Everything I Never Told You

Families are complicated and sometimes messy. You probably don't need me to tell you that. And I’m sure you don't even need a book to illuminate this basic truth. But when a novel as good as Celeste Ng's debut, EVERYTHING I NEVER TOLD YOU, comes along and explores the intricacies and history of a family in crisis, you just might find yourself thinking about the complexities of family in a new way.

Ng's novel opens in the immediate aftermath of the disappearance of Lydia Lee. The reader knows she's dead --- the narrator tells us so in the very first sentence --- but Lydia's parents and siblings don't yet know that her body lies in the lake near their home in a small college town. Lydia is the apple of her parents' eye, and her brother and sister are both keenly aware of it. But Lydia is harboring her own secrets, her own loneliness and isolation, things that she feels unable to mention to her parents and risk upsetting them or disappointing them.

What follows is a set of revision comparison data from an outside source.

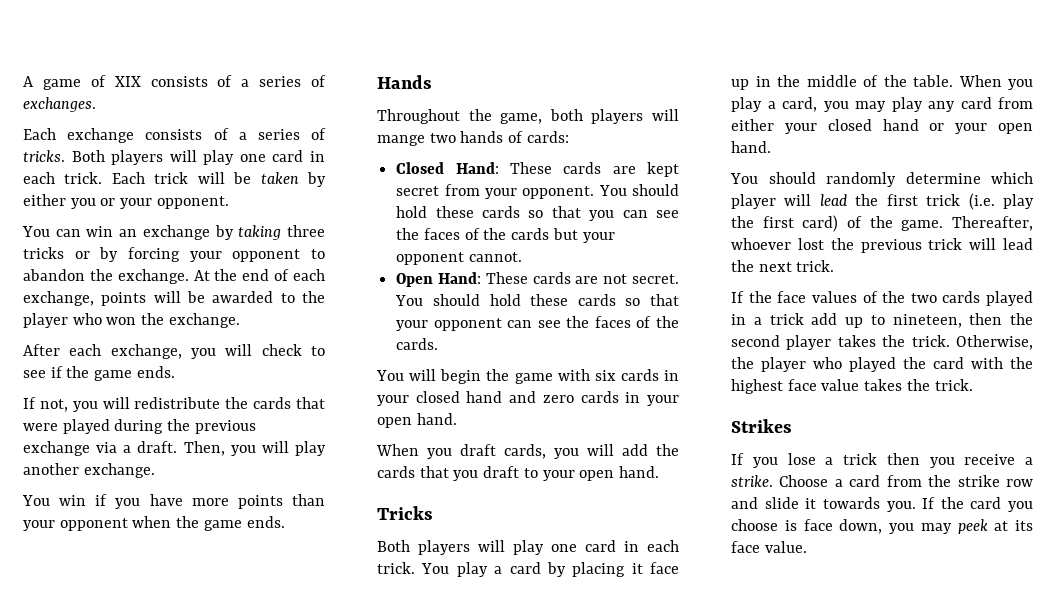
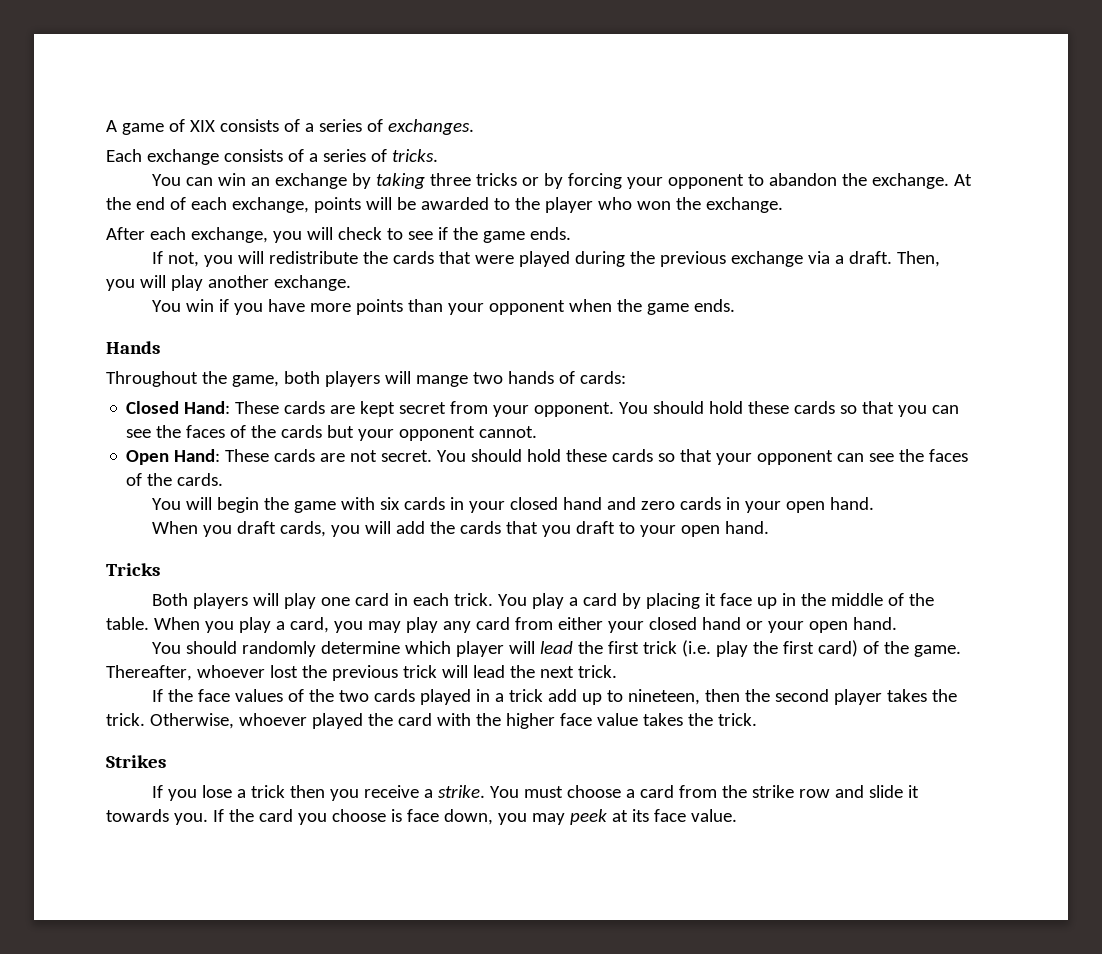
- Both players will play one card in each trick. Each trick will be taken by either you or your opponent.
- Otherwise, the player who played the card with the highest face value takes the trick.
+ Otherwise, whoever played the card with the higher face value takes the trick.
- Choose a card from the strike row and slide it towards you.
+ You must choose a card from the strike row and slide it towards you.

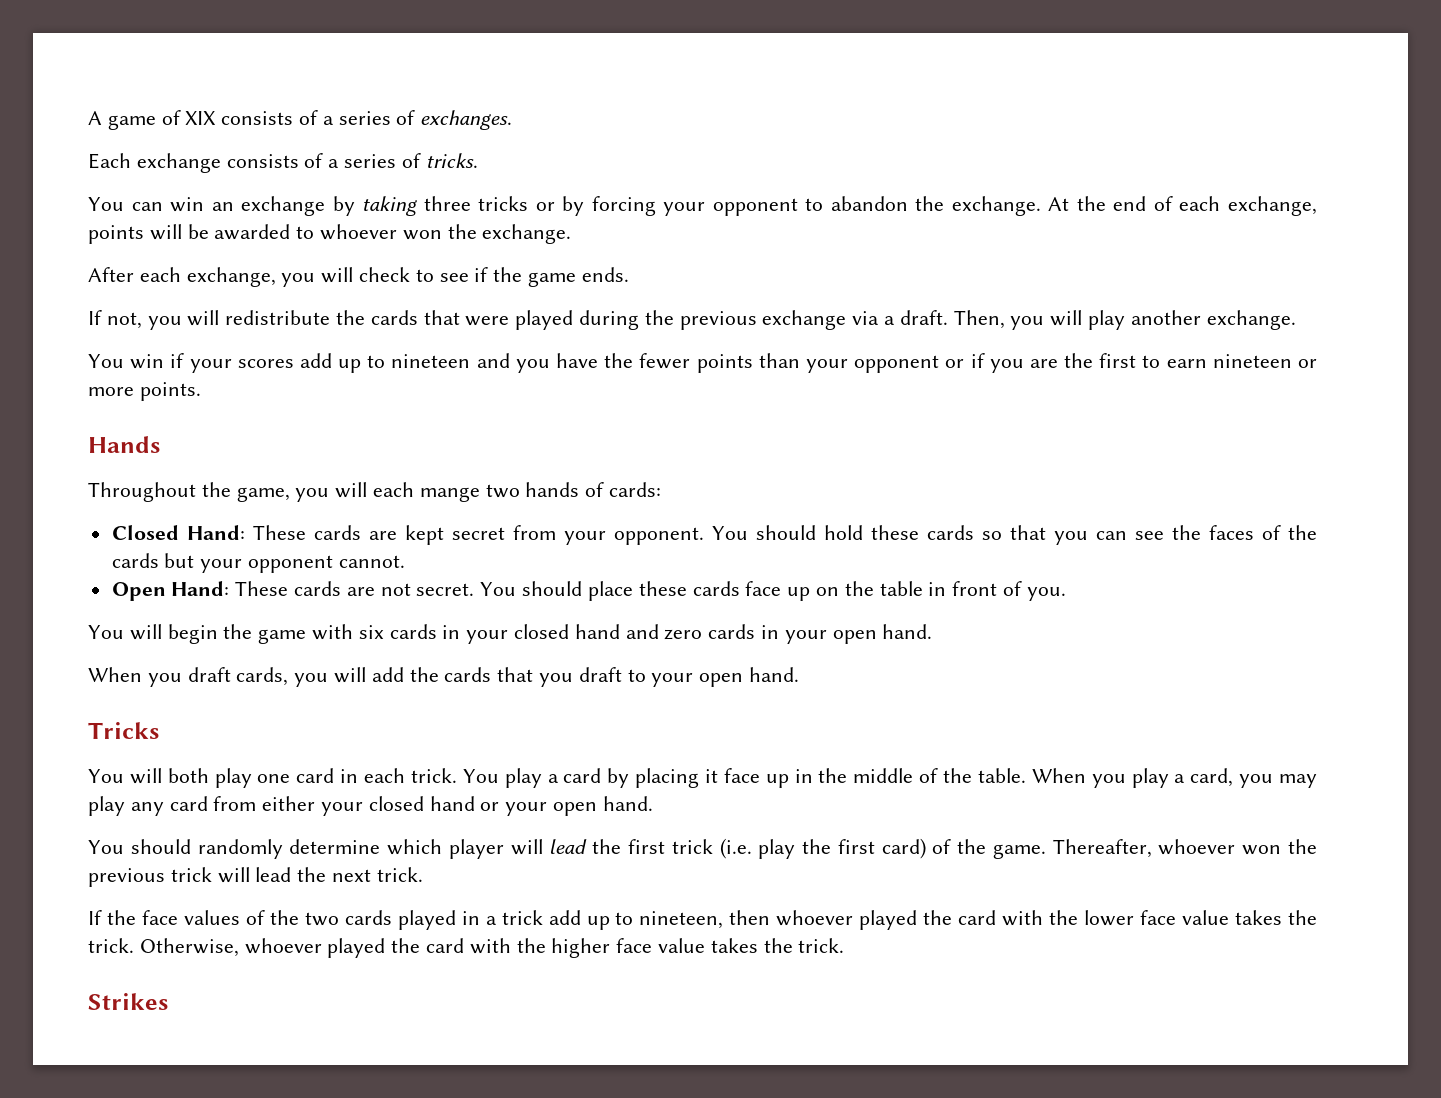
- At the end of each exchange, points will be awarded to the player who won the exchange.
+ At the end of each exchange, points will be awarded to whoever won the exchange.
- You win if you have more points than your opponent when the game ends.
+ You win if your scores add up to nineteen and you have the fewer points than your opponent or if you are the first to earn nineteen or more points.
- Throughout the game, both players will mange two hands of cards:
+ Throughout the game, you will each mange two hands of cards:
- You should hold these cards so that your opponent can see the faces of the cards.
+ You should place these cards face up on the table in front of you.
- Both players will play one card in each trick.
+ You will both play one card in each trick.
- Thereafter, whoever lost the previous trick will lead the next trick.
+ Thereafter, whoever won the previous trick will lead the next trick.
- If the face values of the two cards played in a trick add up to nineteen, then the second player takes the trick.
+ If the face values of the two cards played in a trick add up to nineteen, then whoever played the card with the lower face value takes the trick.
- If you lose a trick then you receive a strike. You must choose a card from the strike row and slide it towards you. If the card you choose is face down, you may peek at its face value.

"[W]hen a novel as good as Celeste Ng's debut, EVERYTHING I NEVER TOLD YOU, comes along and explores the intricacies and history of a family in crisis, you just might find yourself thinking about the complexities of family in a new way."

The Lees are an unusually insular family. It's the 1970s, and people still aren't sure what to make of a Chinese man married to a white woman. Lydia's mother, Marilyn, never saw her own mother again after her marriage to James, and all the members of the family have tolerated taunts or worse, forms of bullying, bigotry and rejection that they seem unable to discuss with each other but that draw them to each other in the absence of other outside relationships. Ng writes perceptively and honestly about the love James and Marilyn share, as well as Marilyn's very real trepidations about being involved with an "Oriental" man --- and one who was her college professor --- when the two first began seeing each other in the 1950s.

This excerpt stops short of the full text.